▶ _YOUR GOAL_
The expected output is every line of the data exactly as shown, minus the images.

DATA EXTRACTS Block Start

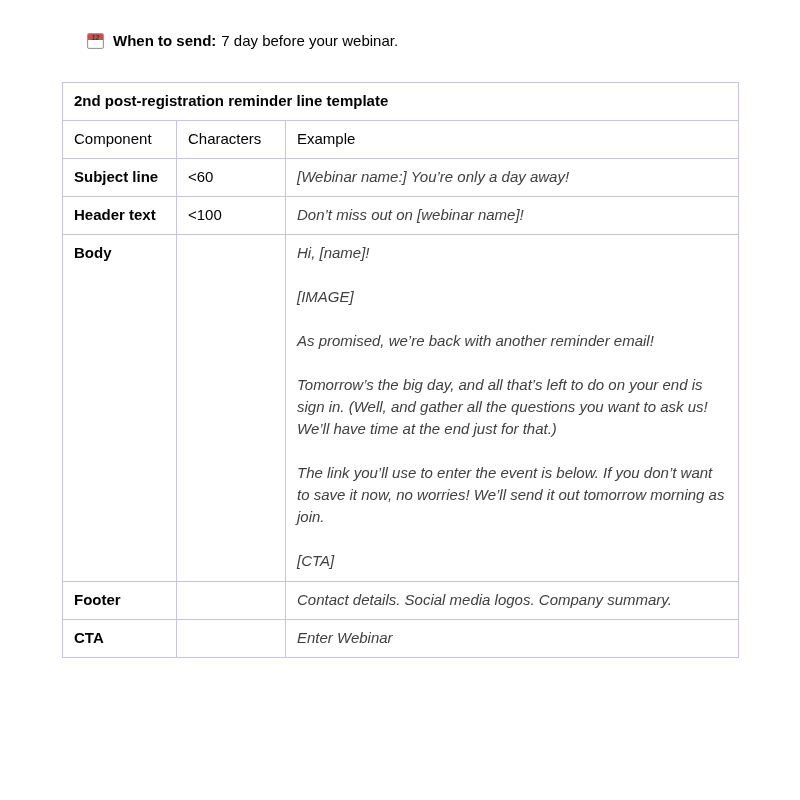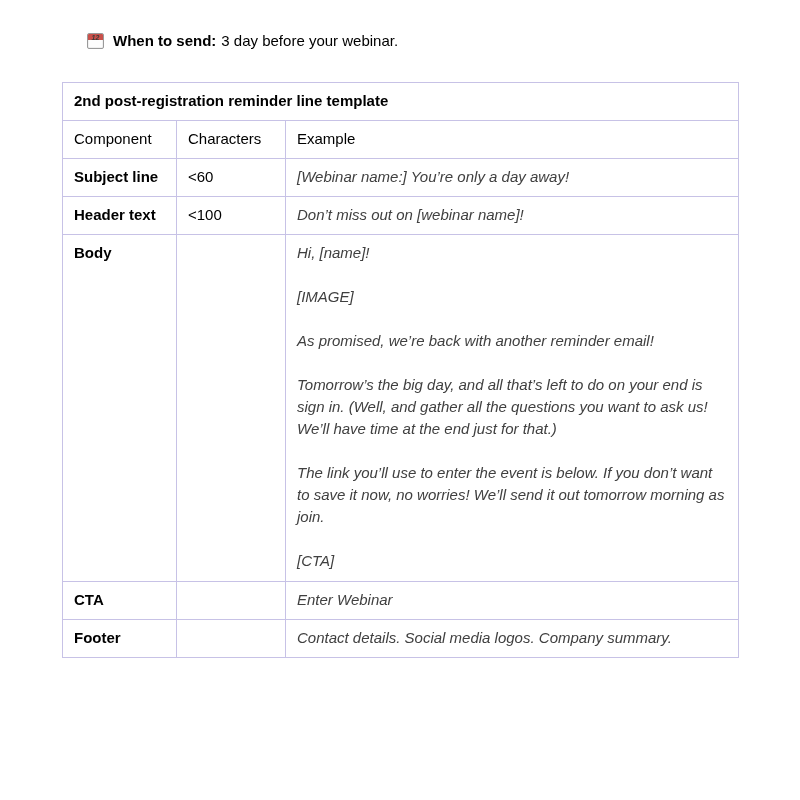--- a/index.html
+++ b/index.html
@@ -108,7 +108,7 @@
       <span class="cal-day">12</span>
     </span>
     <span class="note-label">When to send:</span>
-    <span class="note-text">3 day before your webinar.</span>
+    <span class="note-text">7 day before your webinar.</span>
   </div>
 
   <table class="tpl">

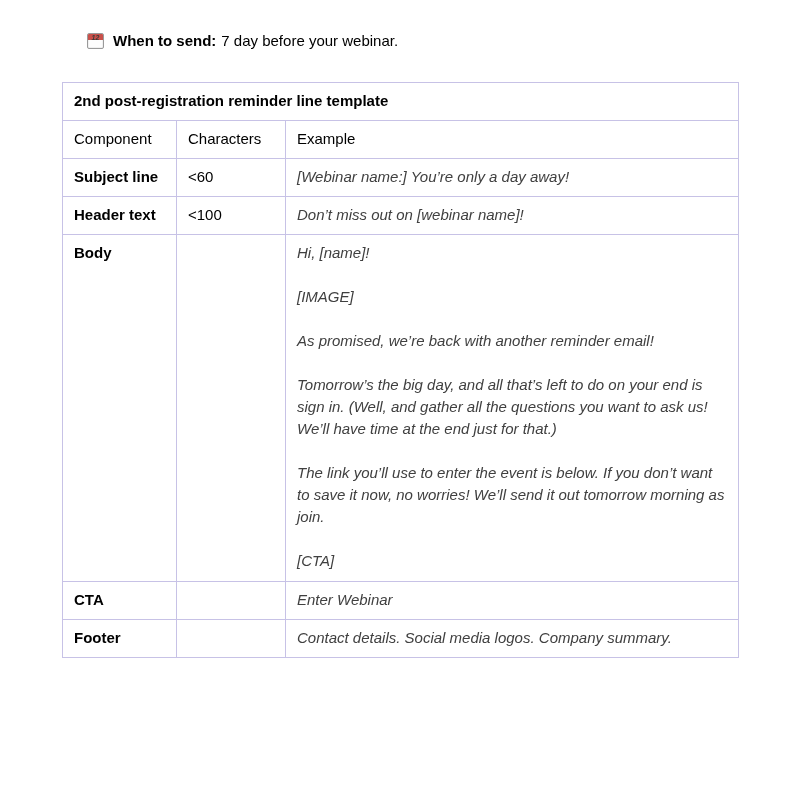--- a/index.html
+++ b/index.html
@@ -157,15 +157,15 @@
     </tr>
 
     <tr>
+      <td class="comp">Footer</td>
+      <td class="chars"></td>
+      <td class="example">Contact details. Social media logos. Company summary.</td>
+    </tr>
+
+    <tr>
       <td class="comp">CTA</td>
       <td class="chars"></td>
       <td class="example">Enter Webinar</td>
-    </tr>
-
-    <tr>
-      <td class="comp">Footer</td>
-      <td class="chars"></td>
-      <td class="example">Contact details. Social media logos. Company summary.</td>
     </tr>
 
   </tbody>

DATA EXTRACTS Block End

▶ _OUTPUT OF THE TASK_
--- a/index.html
+++ b/index.html
@@ -108,7 +108,7 @@
       <span class="cal-day">12</span>
     </span>
     <span class="note-label">When to send:</span>
-    <span class="note-text">3 day before your webinar.</span>
+    <span class="note-text">7 day before your webinar.</span>
   </div>
 
   <table class="tpl">

--- a/index.html
+++ b/index.html
@@ -157,15 +157,15 @@
     </tr>
 
     <tr>
+      <td class="comp">Footer</td>
+      <td class="chars"></td>
+      <td class="example">Contact details. Social media logos. Company summary.</td>
+    </tr>
+
+    <tr>
       <td class="comp">CTA</td>
       <td class="chars"></td>
       <td class="example">Enter Webinar</td>
-    </tr>
-
-    <tr>
-      <td class="comp">Footer</td>
-      <td class="chars"></td>
-      <td class="example">Contact details. Social media logos. Company summary.</td>
     </tr>
 
   </tbody>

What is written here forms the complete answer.